In the paper discussed, the focus is on optimizing LLMs to better follow instructions. LLMs, although capable of handling a variety of unseen tasks when guided by textual instructions, have room for improvement in their ability to follow those instructions accurately. Two current approaches to instruction-following enhancements have been identified: Scaling-Inputs, which increases the number of input-output pairs per task, and Scaling Input-Free Tasks, which collects instructions that do not require additional inputs. However, Scaling-Inputs can lead to LLMs that are overly sensitive and misinterpret instructions, while Scaling Input-Free Tasks tends to produce less effective models for handling tasks with supplementary inputs.
To address these issues, the researchers introduce an alternative methodology termed 'Scaling Tasks per Input.' This new approach focuses on diversifying the tasks related to each input, thereby training models to give various outputs based on specific instructions for the same input.
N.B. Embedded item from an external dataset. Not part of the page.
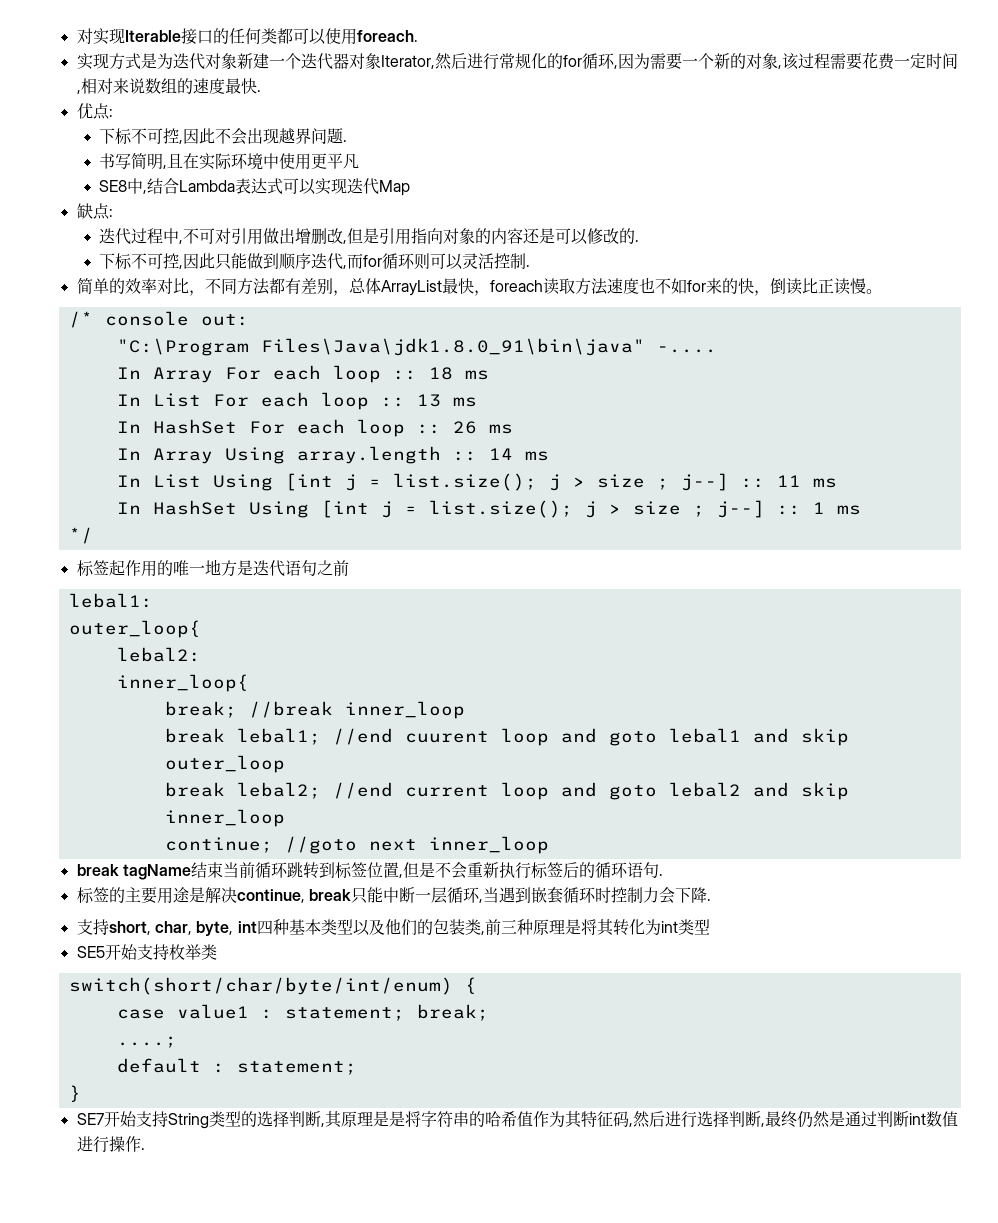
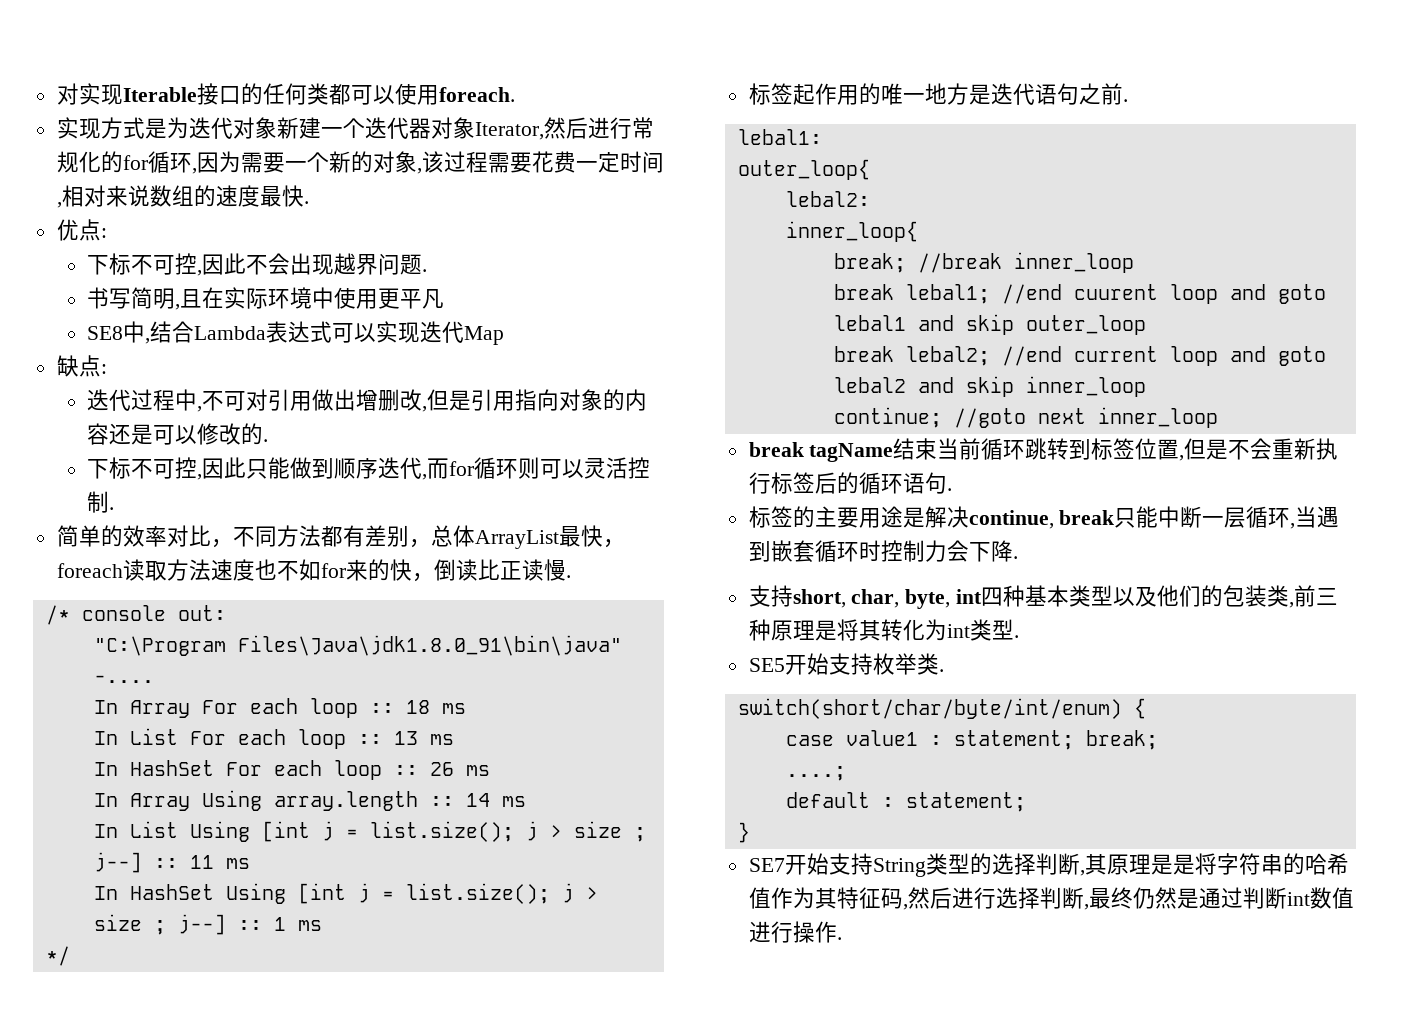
[865,289,882,294] 。 -> [565,575,571,578] .
(349, 568) none -> [1122,99,1128,102] .
(710, 927) none -> [1013,635,1019,638] .
(217, 952) none -> [938,669,944,672] .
The newly curated dataset, MUFFIN (Multi-Faceted Instruction), is the first to employ this Scale Tasks per Input paradigm.
The implementation of MUFFIN involves two key challenges: designing a variety of tasks for the same input and balancing classification and generation task types within the dataset. The paper outlines two strategies to meet these challenges. The first strategy, Instruction Brainstorm, involves using LLMs to generate multiple task instructions relevant to different facets of an input (e.g., language, length, intent). The second strategy, Instruction Rematching, repurposes high-quality instructions from existing datasets by determining their relevance to specific inputs.
Researchers experimented with LLMs trained using MUFFIN and compared their performance against models trained with prior datasets. The evaluation was carried out on four zero-shot benchmarks. The results illustrated that LLMs trained on MUFFIN exhibited enhanced instruction-following capabilities on three of the four benchmarks, outperforming models trained with earlier methods. MUFFIN's effectiveness in improving LLMs' abilities to adhere to complex instructions was further affirmed through comprehensive human evaluation and additional analyses.
In summary, this work contributes to the field by introducing a novel paradigm for constructing instruction-following datasets, which fosters the generation of instruction-diverse responses from LLMs. The proposed MUFFIN dataset represents a significant advancement in training LLMs for real-world tasks that require precise adherence to given instructions.